Explodierende Gas- und Strompreise sind nicht nur für große Teile der deutschen Mieterschaft eine Herausforderung. Auch Wohnungsunternehmen stehen vor einer Belastungsprobe, denn durch rasant steigende Abschlagszahlungen sind zuweilen Liquiditätsengpässe zu erwarten. Die Umwandlung der Barkaution in eine Mietkautionsbürgschaft ist eine mögliche Maßnahme, um kurzfristig Liquidität zu schaffen und bietet Vorteile für Wohnungsunternehmen wie auch deren Mieterschaft.

Fast jeder zweite bundesdeutsche Haushalt ist in Sorge, aufgrund steigender Mietnebenkosten in Zahlungsschwierigkeiten zu geraten, das zeigt eine von der plusForta GmbH in Auftrag gegebene repräsentative Umfrage (1). Besonders betroffen sind Familien ­– rund 62 Prozent der Mieter (2) mit Kindern im Haushalt befürchtet, bereits in den nächsten Monaten ihre Nebenkosten nicht zahlen zu können. Ähnlich sieht es bei den bis 29-jährigen Mietern aus: Überdurchschnittlich viele (rund 77 Prozent) befürchten, in Zahlungsschwierigkeiten zu geraten. Appelle seitens der Regierung, entsprechende Rücklagen zu bilden, sind wenig hilfreich, zumal nach Einschätzung der Sparkassen aufgrund der Inflation bereits jetzt die Hälfte der Deutschen ihr gesamtes Einkommen für die Lebenshaltung aufwenden muss und daher kaum mehr sparfähig ist. Und auch Wohnungsunternehmen und Vermieter geraten unter Druck. Steigende Verbindlichkeiten gegenüber den Versorgungsunternehmen bedeuten, mit höheren Abschlagszahlungen in Vorleistung zu gehen. Können Mieter die steigenden Umlagen nicht mehr bedienen, drohen im schlimmsten Fall Zahlungsausfälle, die wiederum erheblichen Aufwand in puncto Mahnkosten bedeuten.

Kurzfristige Liquidität durch Kautionsumwandlung

Eine sinnvolle Maßnahme, die kurzfristig Liquiditätsengpässen entgegenwirkt, ist die Umwandlung der Mietkaution in eine digitale Mietkautionsbürgschaft. Ursprünglich als digitale Alternative zur verwaltungsaufwendigen Barkaution entwickelt, bietet sich beispielsweise mit Aareal Aval die Möglichkeit, der jetzigen Situation schnell und unbürokratisch zu begegnen.

Wohnungsunternehmen und Verwaltungen bieten ihrer Mieterschaft so die Möglichkeit, sich die Mietkaution auszahlen zu lassen und stattdessen eine Mietkautionsbürgschaft abzuschließen, die gleichzeitig als Sicherheit dient. Die Vorteile für beide Parteien liegen auf der Hand: Die Mieter sind durch die Auflösung der Barkaution in der Lage, die erhöhten Nebenkosten zu begleichen. Vermieter und Verwalter bekommen ihr Geld und sind gleichzeitig bestens durch die Bürgschaft abgesichert. Hinter der Mietkautionsbürgschaft Aareal Aval verbirgt sich eine auf die wohnungswirtschaftlichen Bedürfnisse abgestimmte Schadensabwicklung. Der Antragsprozess ist komplett digital und deshalb schnell, einfach und bequem in wenigen Minuten geregelt. Er gestaltet sich deutlich einfacher als etwa ein Kreditantrag.
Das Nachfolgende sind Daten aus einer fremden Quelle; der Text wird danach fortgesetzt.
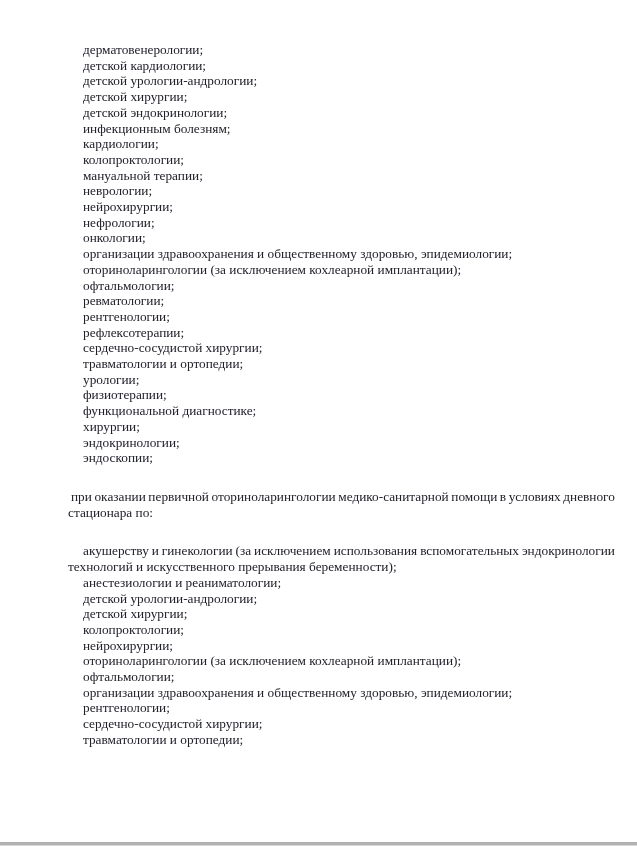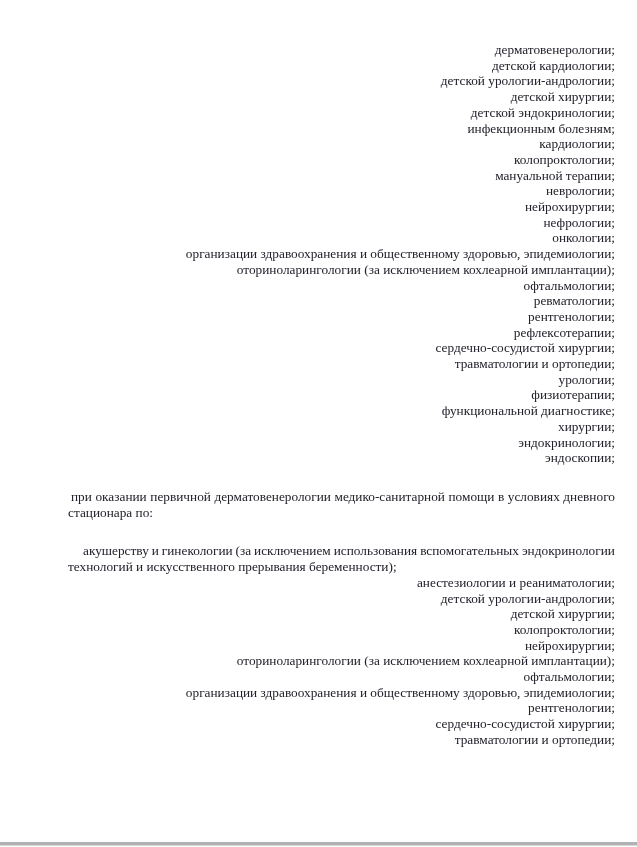"дерматовенерологии;" .line.item { text-align: right -> none }
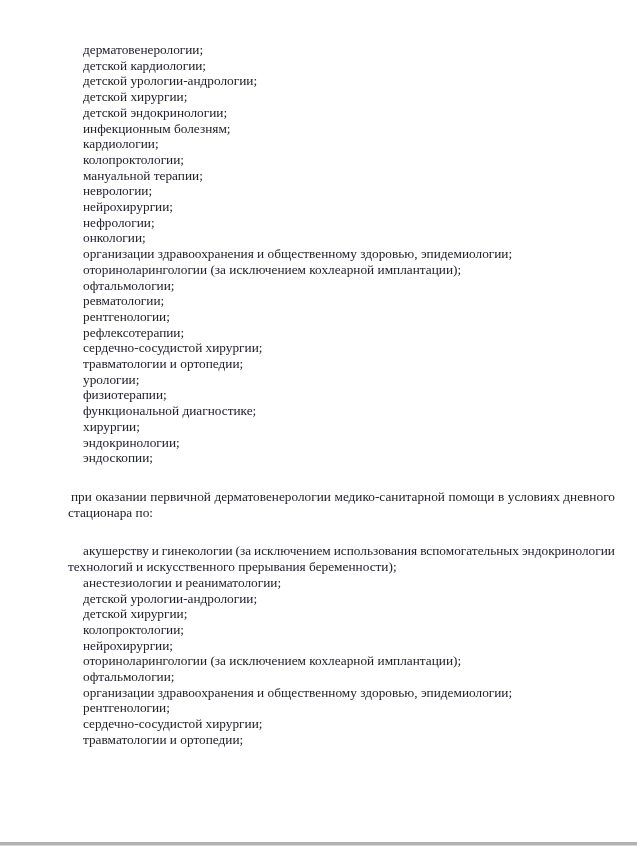"дерматовенерологии" span { text: дерматовенерологии -> оториноларингологии }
Optimierte Liquidität und Prozesseffizienz

Mit Kautionsbürgschaften wie Aareal Aval können Wohnungsunternehmen und Verwalter ihren Mietparteien schnell und unbürokratisch eine Hilfestellung in der aktuell herausfordernden Situation bieten, die sie entlastet. Gleichzeitig wird die Mietsicherheit erhalten und zukünftige Schäden sind absichert. Auch bei neuen Mietverträgen kann eine Bürgschaft eine sinnvolle Lösung sein, um gerade im Segment des bezahlbaren Wohnens die Liquidität nicht zu belasten. Die komplett digital verwaltbare Kautionsbürgschaftslösung bietet Wohnungsunternehmen zudem die Gelegenheit, das digitale Service-Angebot für die Mieterschaft zu erweitern und damit einerseits die Kundenorientierung voranzutreiben, andererseits mittels effizienter Prozesse die so dringend benötigte digitale Transformation zu beschleunigen.

 

Mehr Informationen rund um die digitale Kautionsbürgschaft finden Sie hier: https://aareal-aval.de.

 

(1) *Civey hat für plusForta GmbH vom 14. bis 15. September 2022 online 1.000 Bundesbürgerinnen und -bürger ab 18 Jahren (Zielgruppe: Mieterinnen und Mieter – Wohnung oder Haus) befragt. Die Ergebnisse sind aufgrund von Quotierungen und Gewichtungen repräsentativ unter Berücksichtigung des statistischen Fehlers von 6,2 Prozent. Weitere Informationen zur Methodik finden Sie hier.

 

(2) Die Verwendung des generischen Maskulinums innerhalb dieses Textes beinhaltet alle Geschlechter.